Cette coutume est signalée dans la Torah au milieu de lois sur les premiers nés des animaux qui devaient être consacrés au Temple et sacrifiés :
Nombres : chap 18
15 Tout premier fruit des entrailles d’une créature quelconque, lequel doit être offert au Seigneur, homme ou bête, sera à toi. Seulement, tu devras libérer le premier-né de l’homme, et le premier-né d’un animal impur, tu le libéreras aussi. 16 Quant au rachat, tu l’accorderas à partir de l’âge d’un mois, au taux de cinq sicles d’argent, selon le sicle du sanctuaire, valant vingt ghêra. 17 Mais le premier-né de la vache, ni celui de la brebis, ni celui de la chèvre, tu ne peux les libérer : ils sont saints.
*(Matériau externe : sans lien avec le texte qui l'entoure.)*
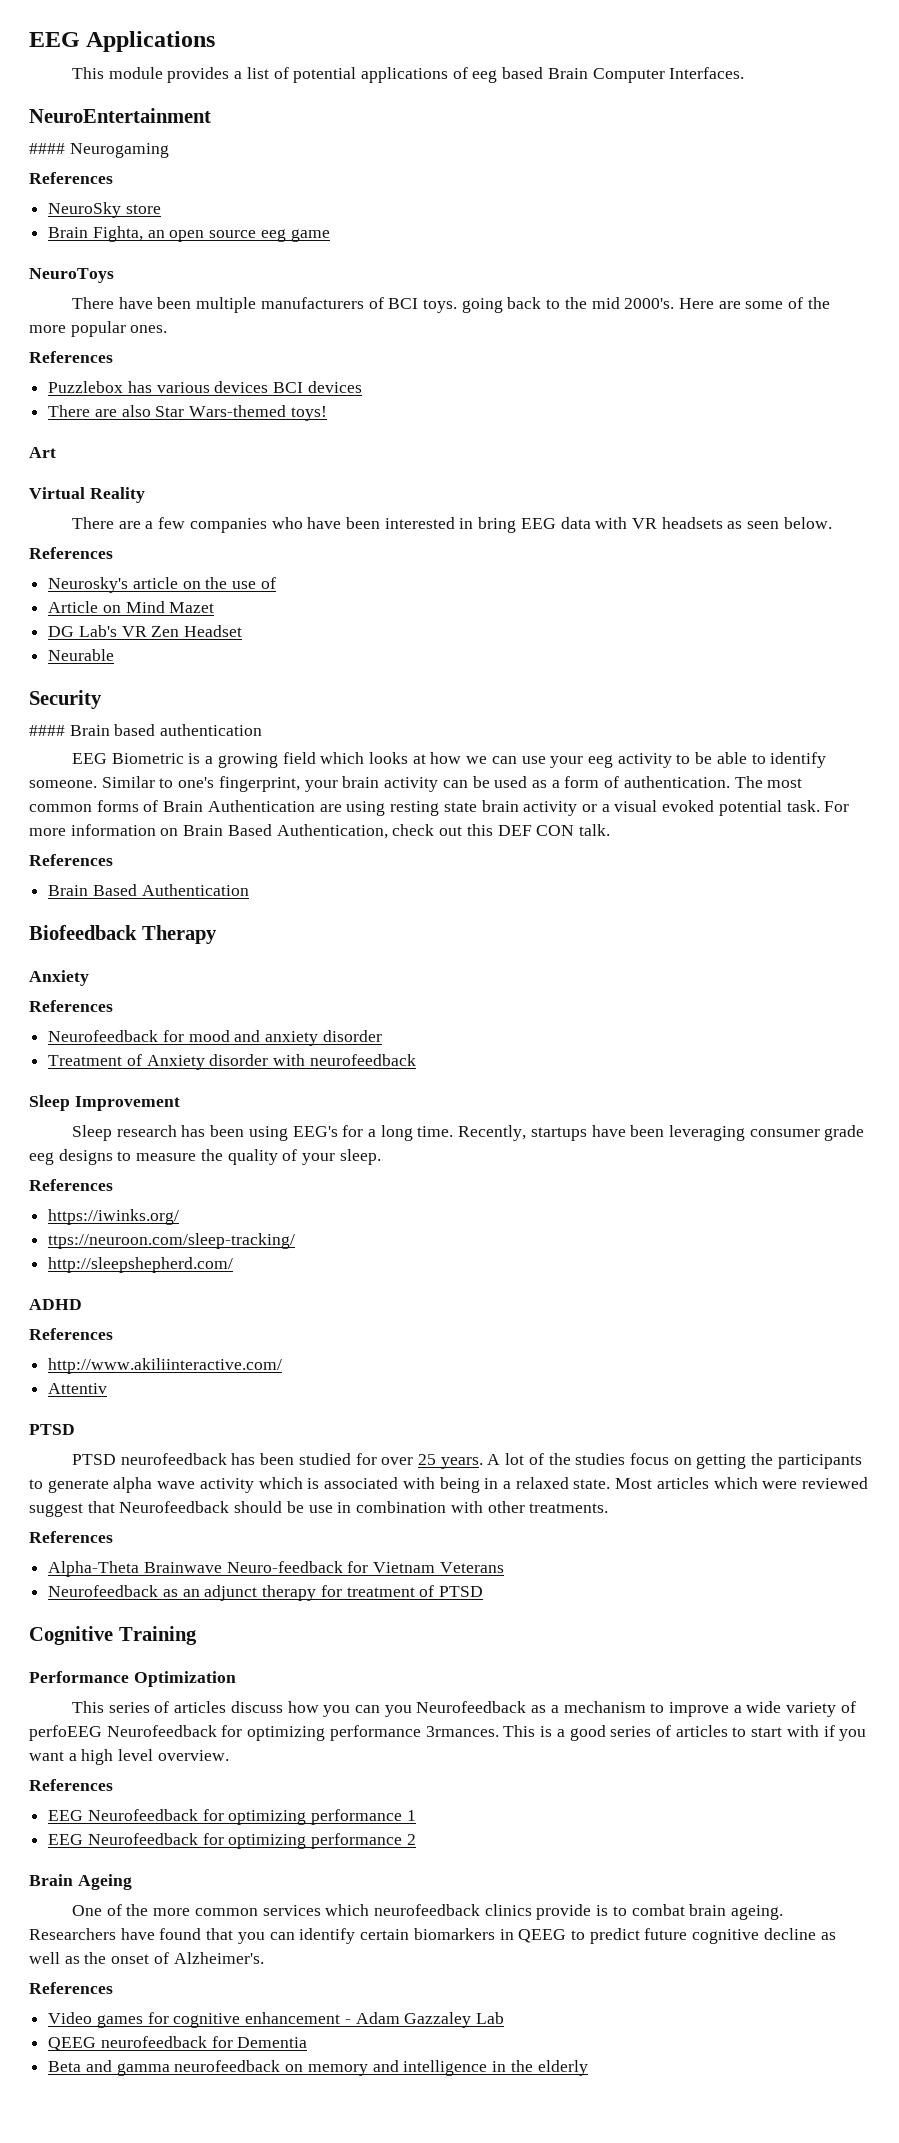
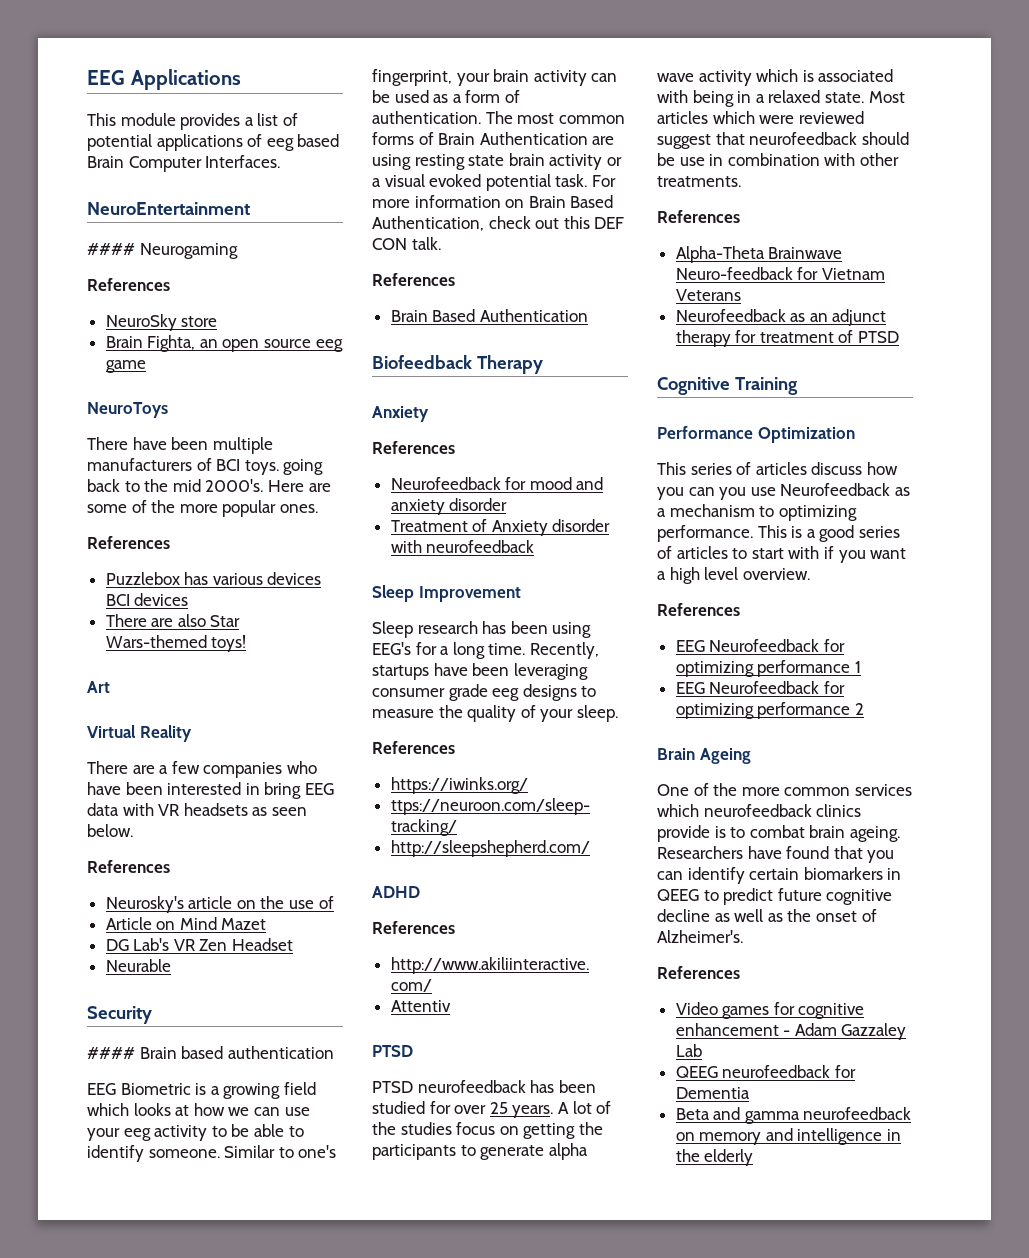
[119,1501,230,1513] Neurofeedback -> [749,132,858,145] neurofeedback
(412, 1711) none -> [750,487,776,496] use
[669,1701,856,1717] [29,1725,499,1741] improve a wide variety of perfoEEG Neurofeedback for optimizing performance 3rmances. -> [778,505,857,521] [657,525,753,542] optimizing performance.

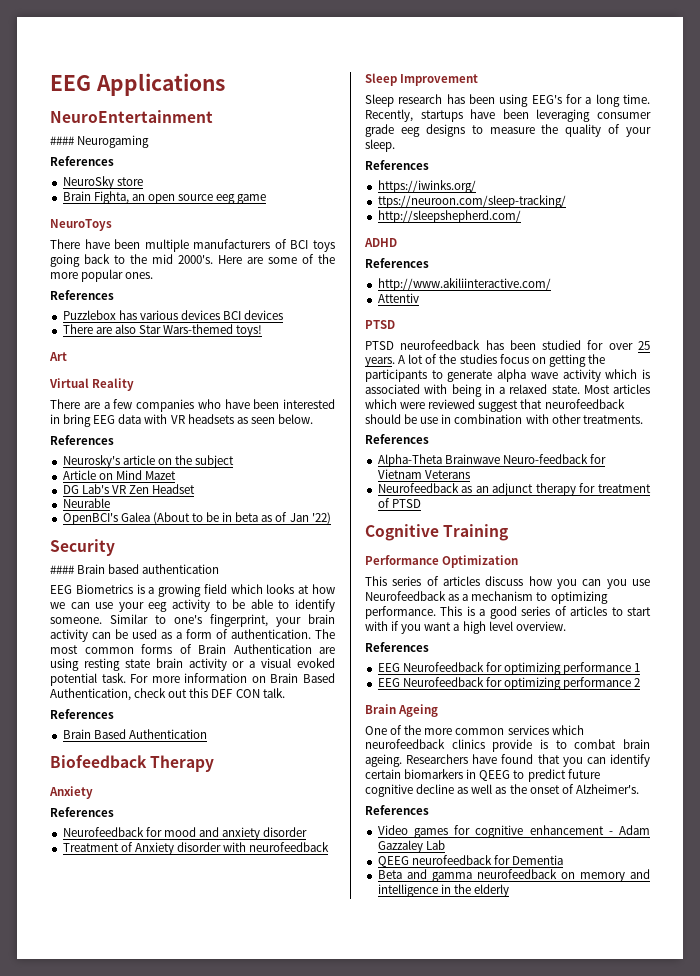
[87,113,298,130] [87,134,340,151] [87,155,281,172] // This module provides a list of potential applications of eeg based Brain Computer Interfaces. -> (225, 84) none
[244,460,279,475] toys. -> [312,240,335,252] toys
[289,896,334,909] use of -> [195,455,235,468] subject
(171, 965) none -> [62,512,331,525] // OpenBCI's Galea (About to be in beta as of Jan '22)
[120,1083,191,1095] Biometric -> [75,584,133,594] Biometrics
Tu répandras leur sang sur l’autel, tu y feras fumer leur graisse, combustion d’odeur agréable à l’Éternel, 18 et leur chair sera pour toi : comme la poitrine balancée et comme la cuisse droite, elle t’appartiendra.
L’idée est à la fois simple : les prémices des choses ne nous appartient pas et doivent être consacrées ; mais difficile : un fils ainé n’appartiendrait pas à ses parents et aurait un rôle particulier à tel point que les parents doivent le "racheter". On sait que dans l’Antiquité les premiers nés mâles avaient un rôle particulier et représentaient un enjeu majeur et cela dans la plupart des cultures. Dans la culture biblique, le premier né a double part d’héritage, il est censé diriger le clan ou la famille (d’où les nombreux épisodes de luttes autour du droit d’ainesse dans le récit biblique) et surtout il était censé être consacré à Dieu afin de servir au Temple mais fut déchu de ce privilège par l’institution des cohanim (prêtres de père en fils descendant d’Aaron).
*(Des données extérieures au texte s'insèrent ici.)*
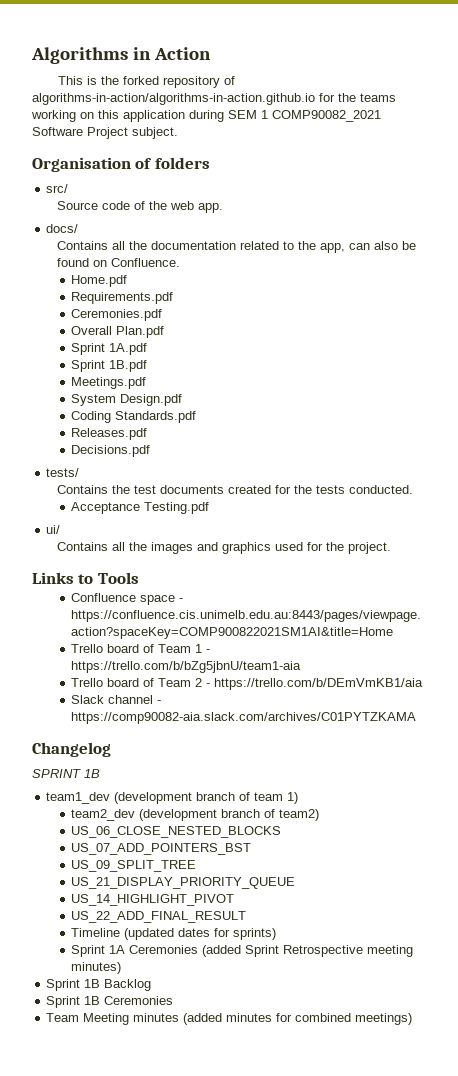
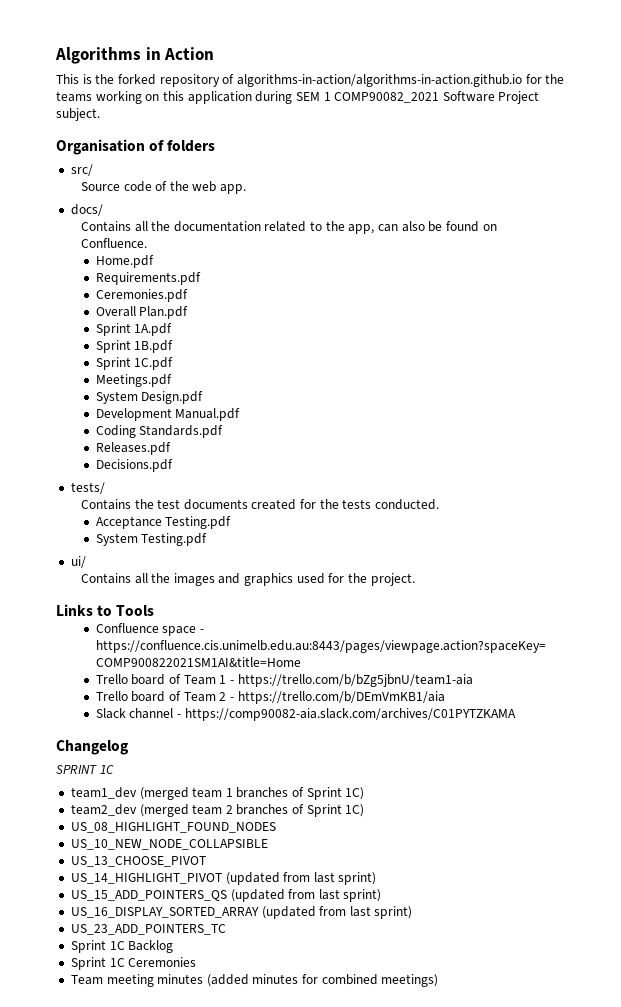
(148, 366) none -> [95,357,174,370] // Sprint 1C.pdf
(183, 400) none -> [95,408,241,421] // Development Manual.pdf
(210, 508) none -> [95,533,208,546] // System Testing.pdf
[84,769,100,778] 1B -> [99,765,114,774] 1C
[114,792,299,804] [71,809,320,821] [71,826,282,838] [71,843,252,855] [71,860,197,872] [71,877,296,889] [71,894,235,906] [71,911,247,923] [71,928,277,940] [71,945,414,957] [71,962,122,974] [46,979,101,991] (development branch of team 1) // team2_dev (development branch of team2) // US_06_CLOSE_NESTED_BLOCKS // US_07_ADD_POINTERS_BST // US_09_SPLIT_TREE // US_21_DISPLAY_PRIORITY_QUEUE // US_14_HIGHLIGHT_PIVOT // US_22_ADD_FINAL_RESULT // Timeline (updated dates for sprints) // Sprint 1A Ceremonies (added Sprint Retrospective meeting minutes) // Sprint 1B -> [139,787,365,800] [70,804,365,817] [70,822,276,833] [70,839,268,850] [70,856,206,867] [70,872,377,885] [70,889,382,902] [70,906,413,919] [70,924,226,935] [70,940,125,953] (merged team 1 branches of Sprint 1C) // team2_dev (merged team 2 branches of Sprint 1C) // US_08_HIGHLIGHT_FOUND_NODES // US_10_NEW_NODE_COLLAPSIBLE // US_13_CHOOSE_PIVOT // US_14_HIGHLIGHT_PIVOT (updated from last sprint) // US_15_ADD_POINTERS_QS (updated from last sprint) // US_16_DISPLAY_SORTED_ARRAY (updated from last sprint) // US_23_ADD_POINTERS_TC // Sprint 1C
[84,996,101,1005] 1B -> [109,958,125,967] 1C
[83,1013,130,1025] Meeting -> [106,974,154,987] meeting

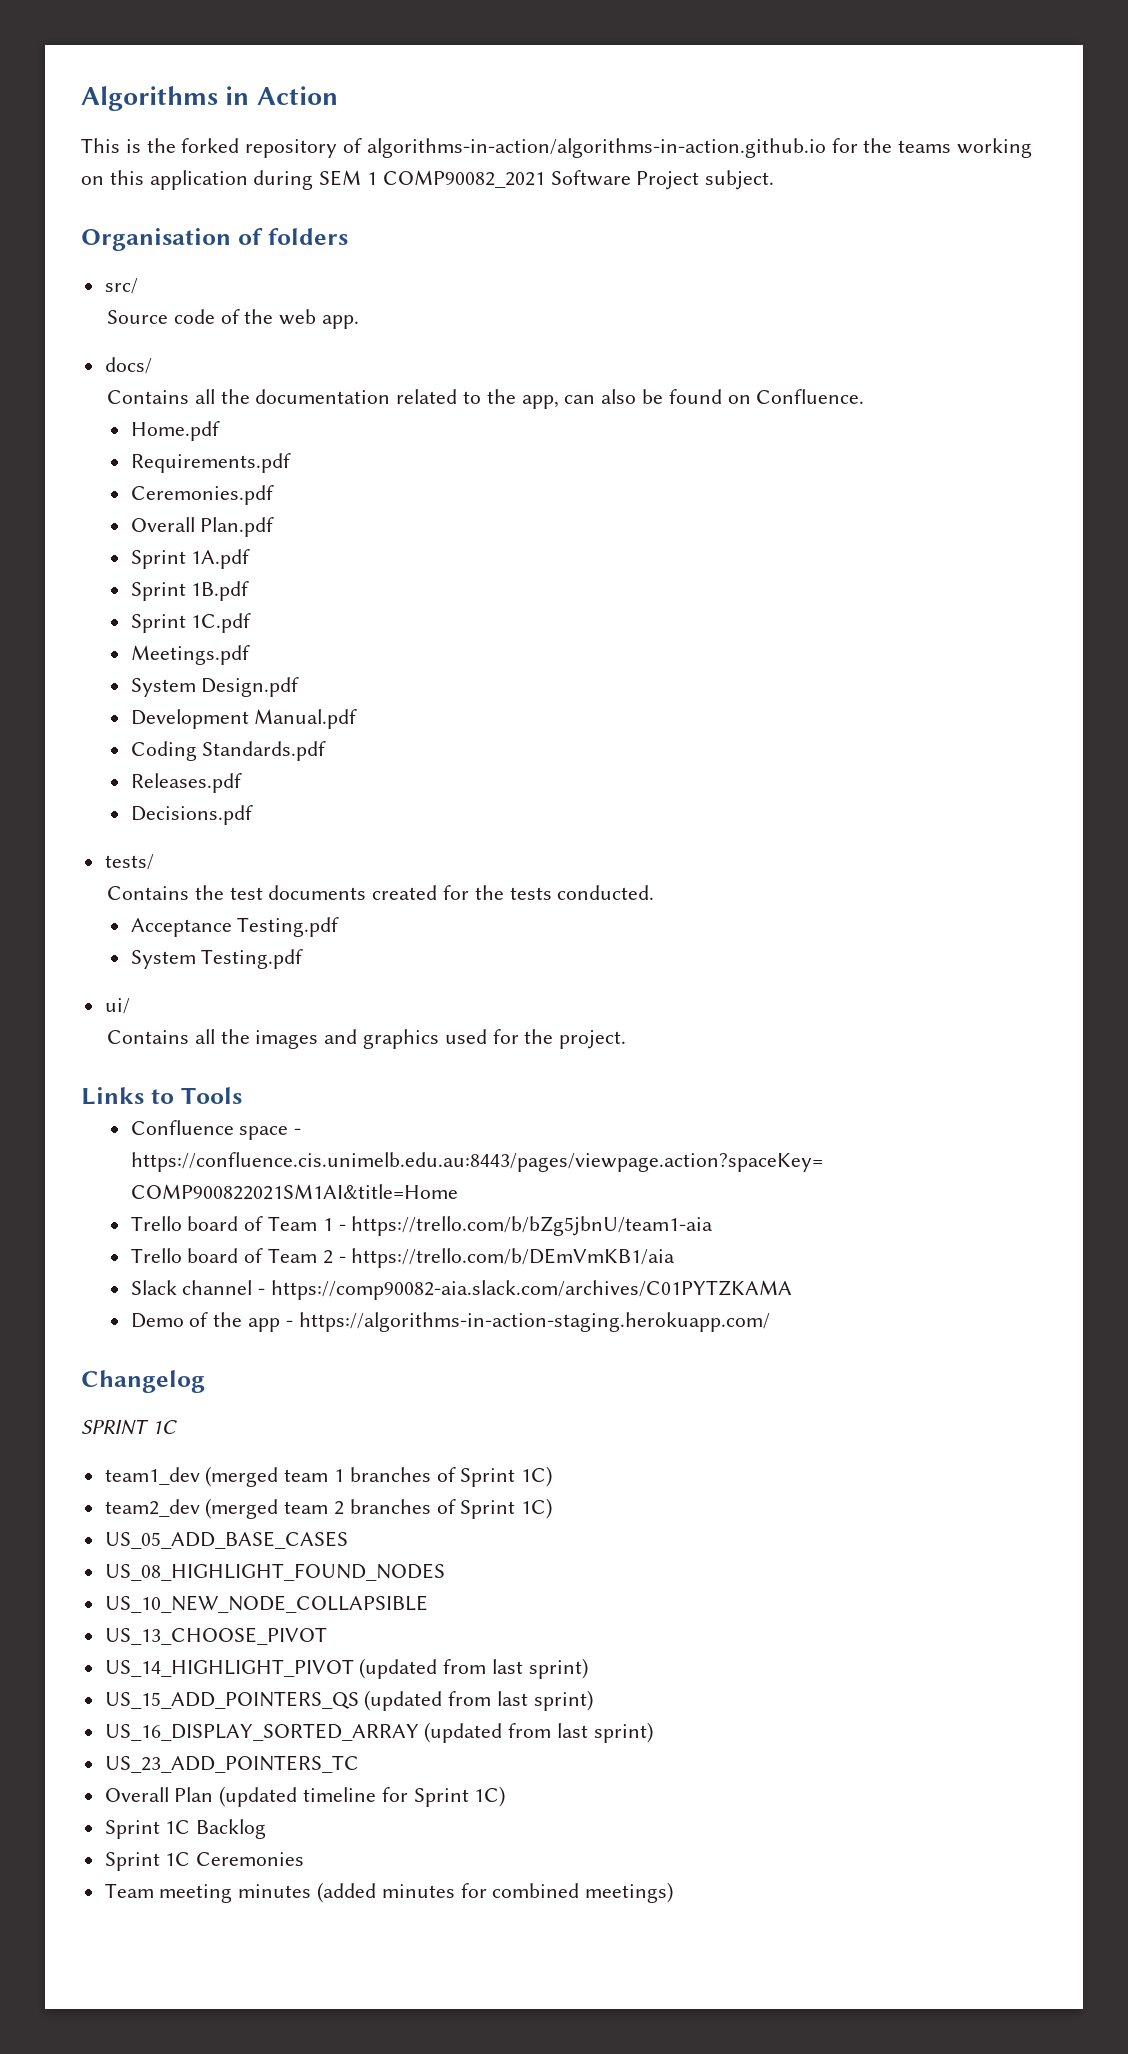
(516, 714) none -> [130,1312,770,1332] // Demo of the app - https://algorithms-in-action-staging.herokuapp.com/
(365, 810) none -> [104,1531,348,1549] // US_05_ADD_BASE_CASES
(226, 929) none -> [104,1786,506,1807] // Overall Plan (updated timeline for Sprint 1C)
Ce droit d’ainesse est théoriquement inaliénable :
Deut. 21
15 Si un homme possède deux femmes, l’une qu’il aime, l’autre qu’il dédaigne ; si l’une et l’autre lui donnent des enfants, et que le fils premier-né se trouve appartenir à la femme dédaignée, 16 le jour où il partagera entre ses fils l’héritage de ce qu’il possède, il ne pourra point conférer le droit d’aînesse au fils de la femme préférée, aux dépens du fils de la dédaignée qui est l’aîné. 17 C’est le fils aîné de la dédaignée qu’il doit reconnaître pour tel, lui attribuant une part double dans tout son avoir ; car c’est lui qui est le premier fruit de sa force, à lui appartient le droit d’aînesse.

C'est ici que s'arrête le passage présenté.